Extracted entries:
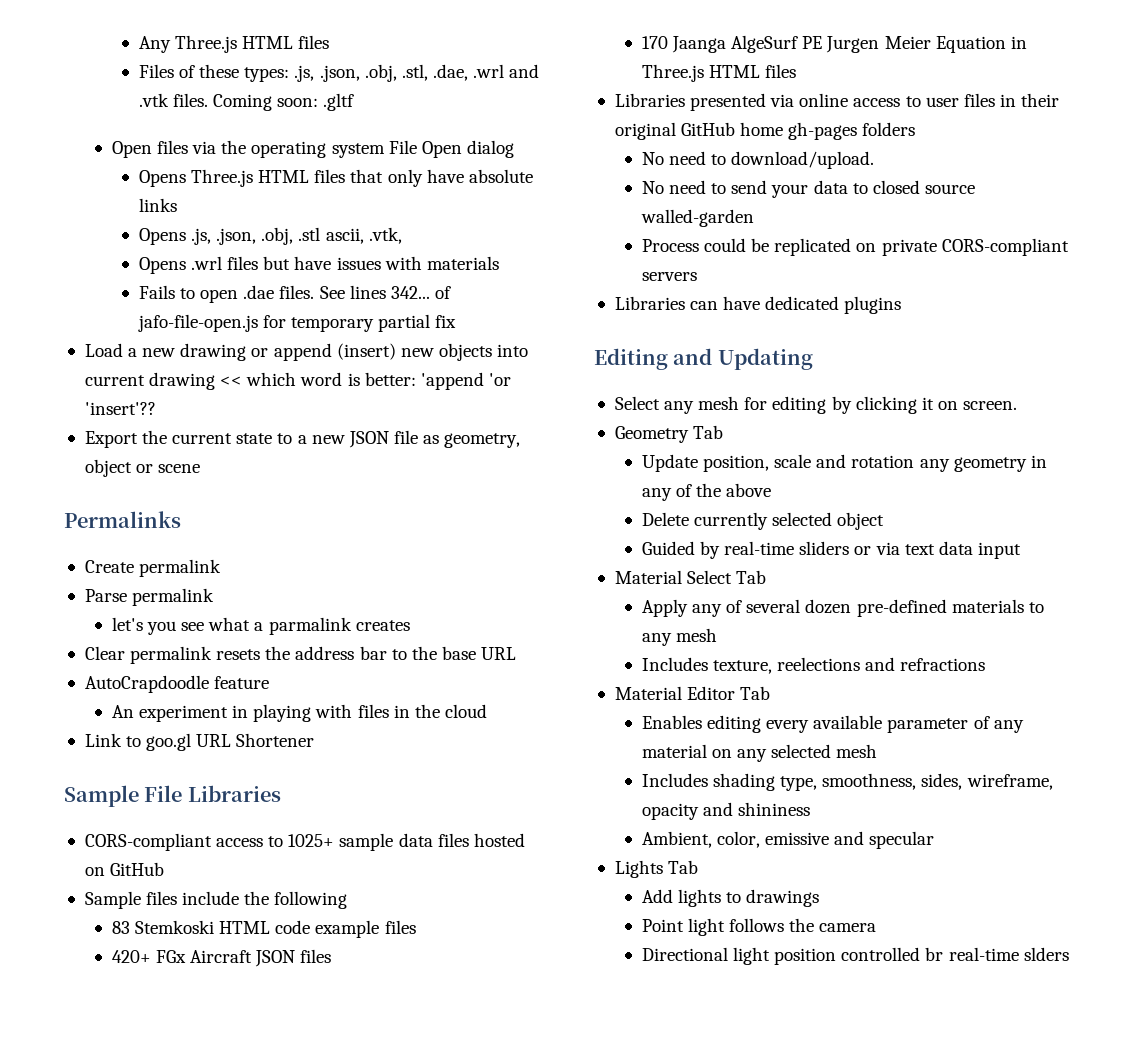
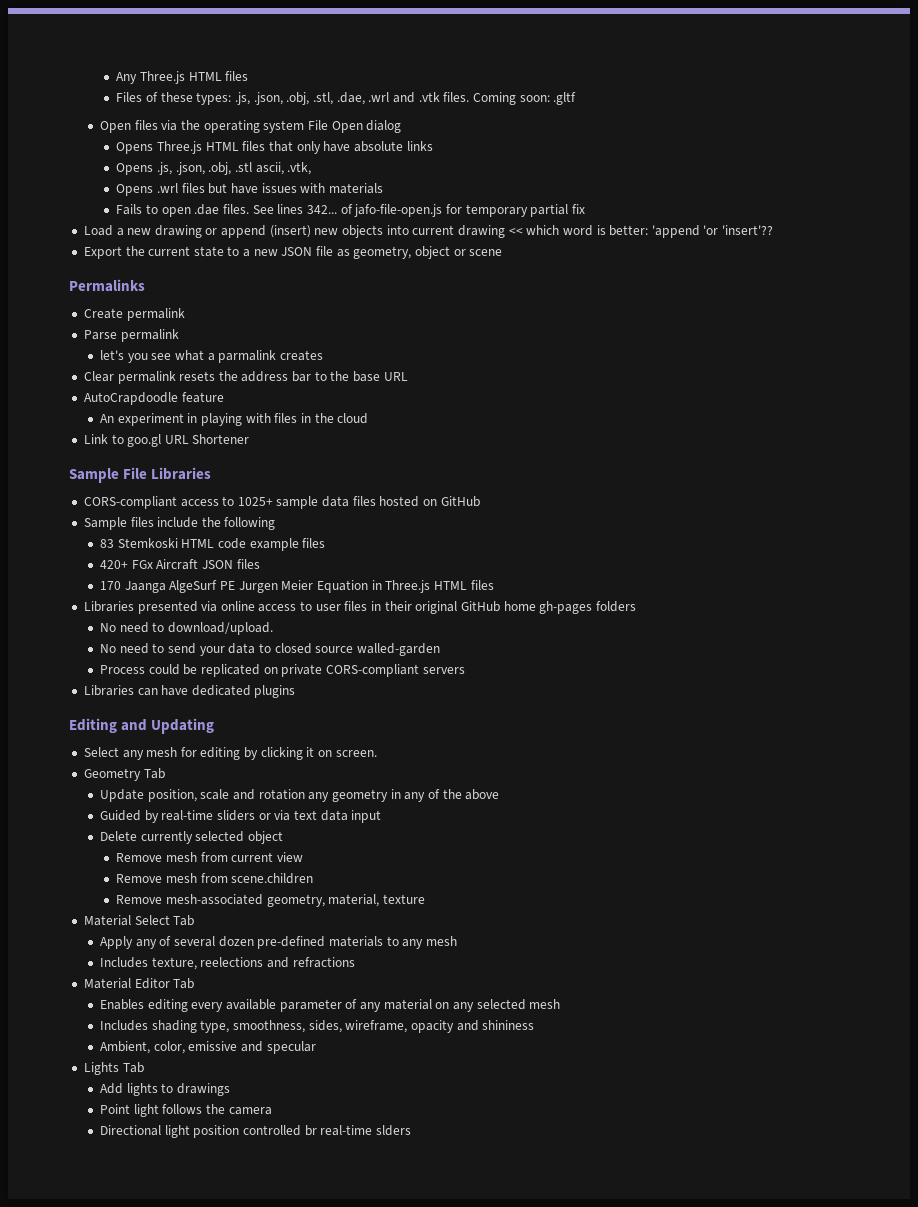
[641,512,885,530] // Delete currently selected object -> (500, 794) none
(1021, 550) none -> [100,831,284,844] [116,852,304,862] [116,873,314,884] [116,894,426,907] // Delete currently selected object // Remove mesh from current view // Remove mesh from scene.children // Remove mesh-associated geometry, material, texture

==

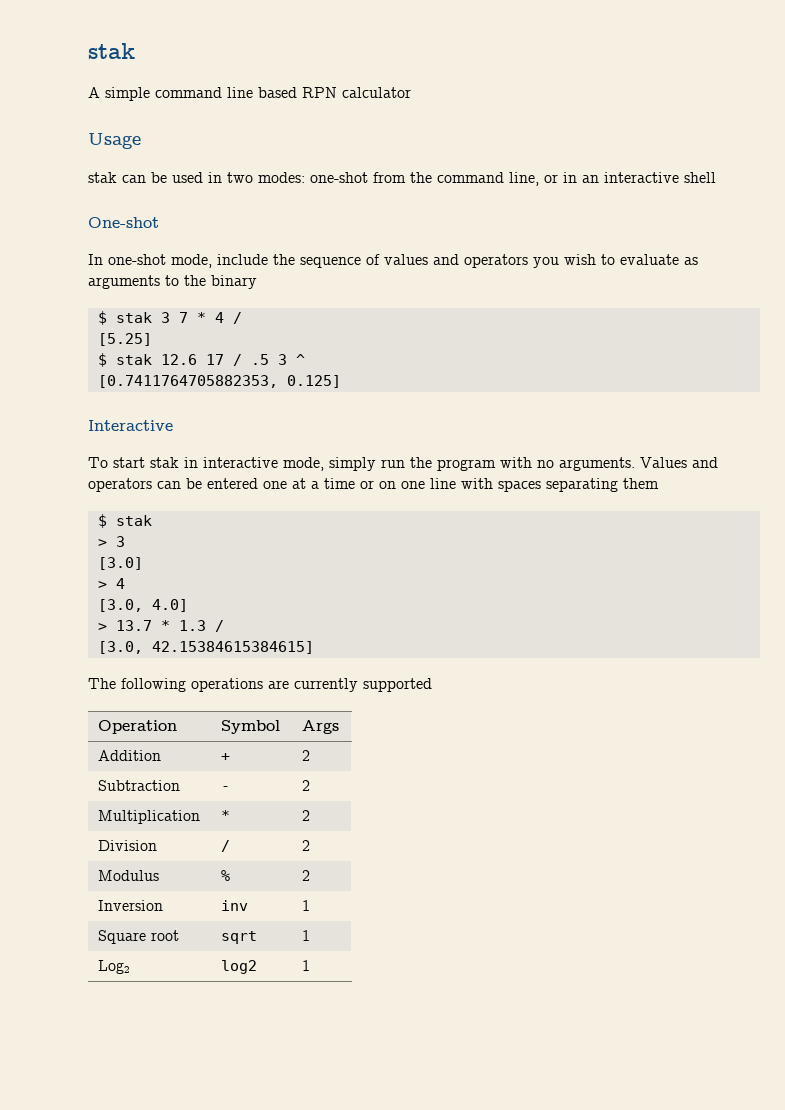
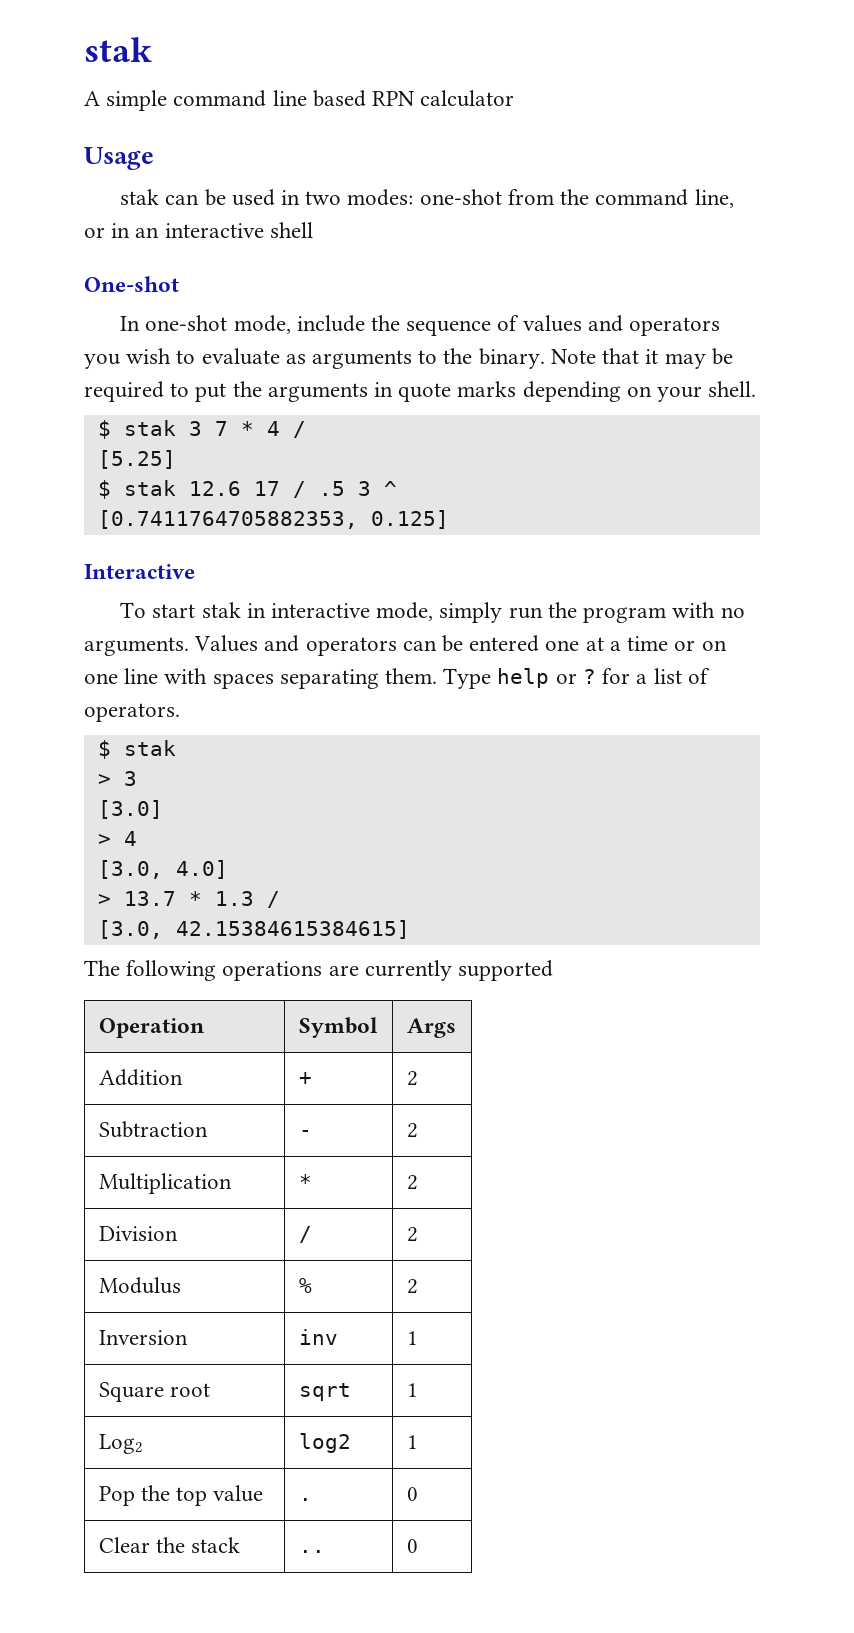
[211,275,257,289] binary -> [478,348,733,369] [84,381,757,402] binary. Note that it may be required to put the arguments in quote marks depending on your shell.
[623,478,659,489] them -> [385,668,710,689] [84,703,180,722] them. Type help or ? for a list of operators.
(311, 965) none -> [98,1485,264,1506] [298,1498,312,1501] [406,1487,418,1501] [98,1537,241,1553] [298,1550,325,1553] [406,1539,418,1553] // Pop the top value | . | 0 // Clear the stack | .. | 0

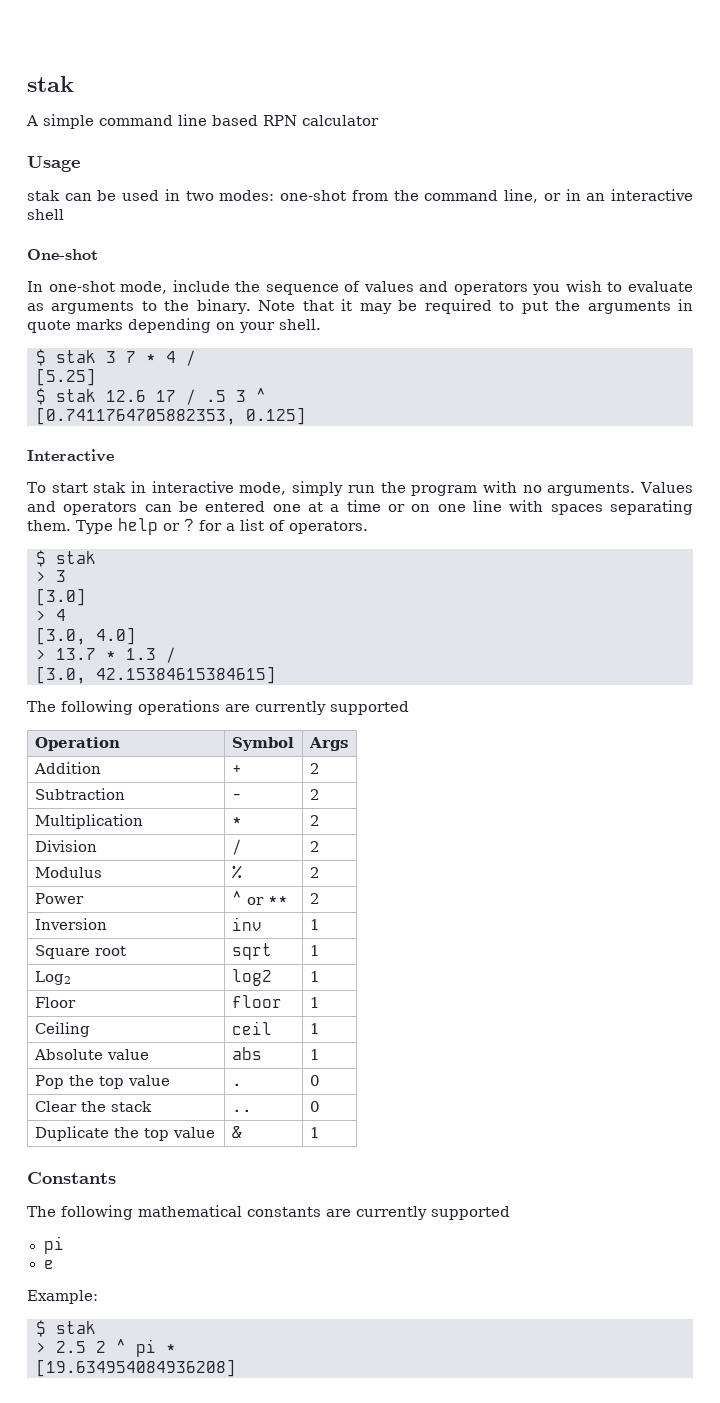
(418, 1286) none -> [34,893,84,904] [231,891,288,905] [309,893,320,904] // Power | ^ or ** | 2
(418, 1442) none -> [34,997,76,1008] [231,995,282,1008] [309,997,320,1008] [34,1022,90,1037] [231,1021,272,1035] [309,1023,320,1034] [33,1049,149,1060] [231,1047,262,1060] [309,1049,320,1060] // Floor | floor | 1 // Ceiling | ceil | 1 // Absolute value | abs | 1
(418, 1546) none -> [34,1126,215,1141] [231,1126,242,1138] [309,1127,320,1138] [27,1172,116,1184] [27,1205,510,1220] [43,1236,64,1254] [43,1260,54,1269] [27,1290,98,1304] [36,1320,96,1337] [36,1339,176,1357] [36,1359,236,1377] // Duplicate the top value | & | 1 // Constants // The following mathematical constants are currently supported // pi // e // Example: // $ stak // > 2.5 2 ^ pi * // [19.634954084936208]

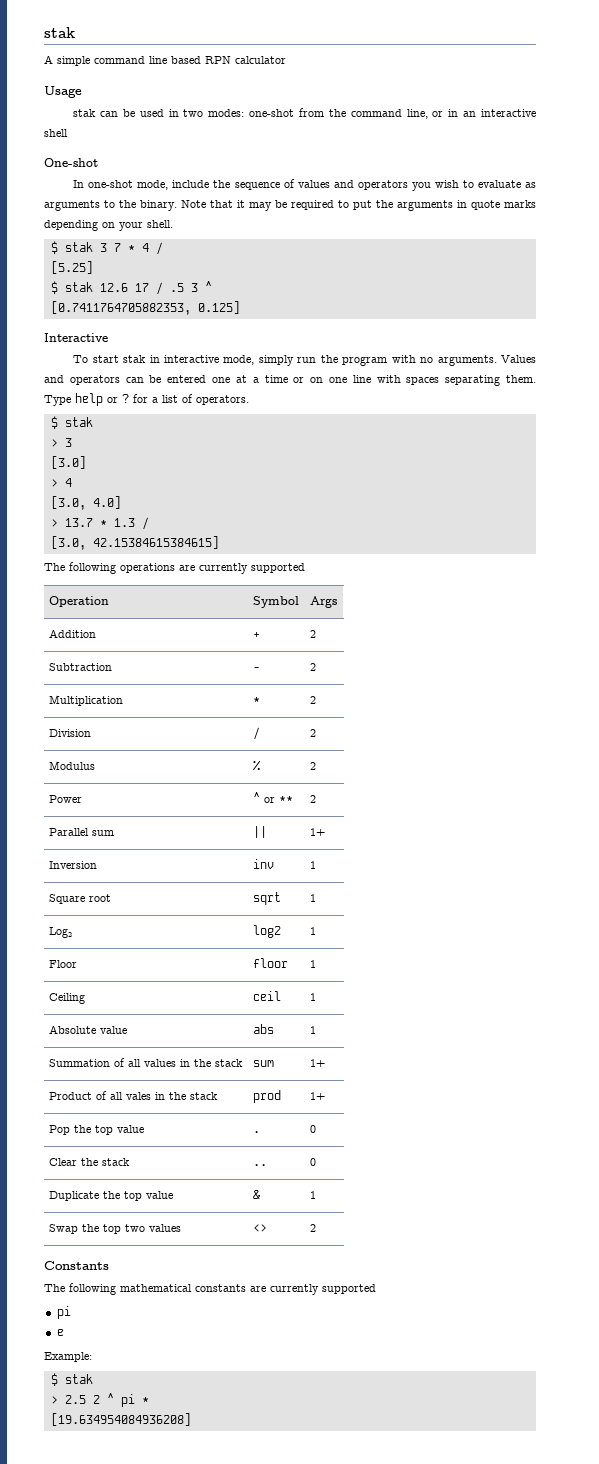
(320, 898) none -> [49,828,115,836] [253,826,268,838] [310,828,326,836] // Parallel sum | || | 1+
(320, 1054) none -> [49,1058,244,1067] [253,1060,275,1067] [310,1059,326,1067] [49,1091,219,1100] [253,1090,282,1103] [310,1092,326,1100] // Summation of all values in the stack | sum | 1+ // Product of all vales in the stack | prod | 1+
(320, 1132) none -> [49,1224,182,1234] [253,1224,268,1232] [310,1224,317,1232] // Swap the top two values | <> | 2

Prompt: Show the lines above that have the word "values".

Result of the exercise:
(320, 1054) none -> [49,1058,244,1067] [253,1060,275,1067] [310,1059,326,1067] [49,1091,219,1100] [253,1090,282,1103] [310,1092,326,1100] // Summation of all values in the stack | sum | 1+ // Product of all vales in the stack | prod | 1+
(320, 1132) none -> [49,1224,182,1234] [253,1224,268,1232] [310,1224,317,1232] // Swap the top two values | <> | 2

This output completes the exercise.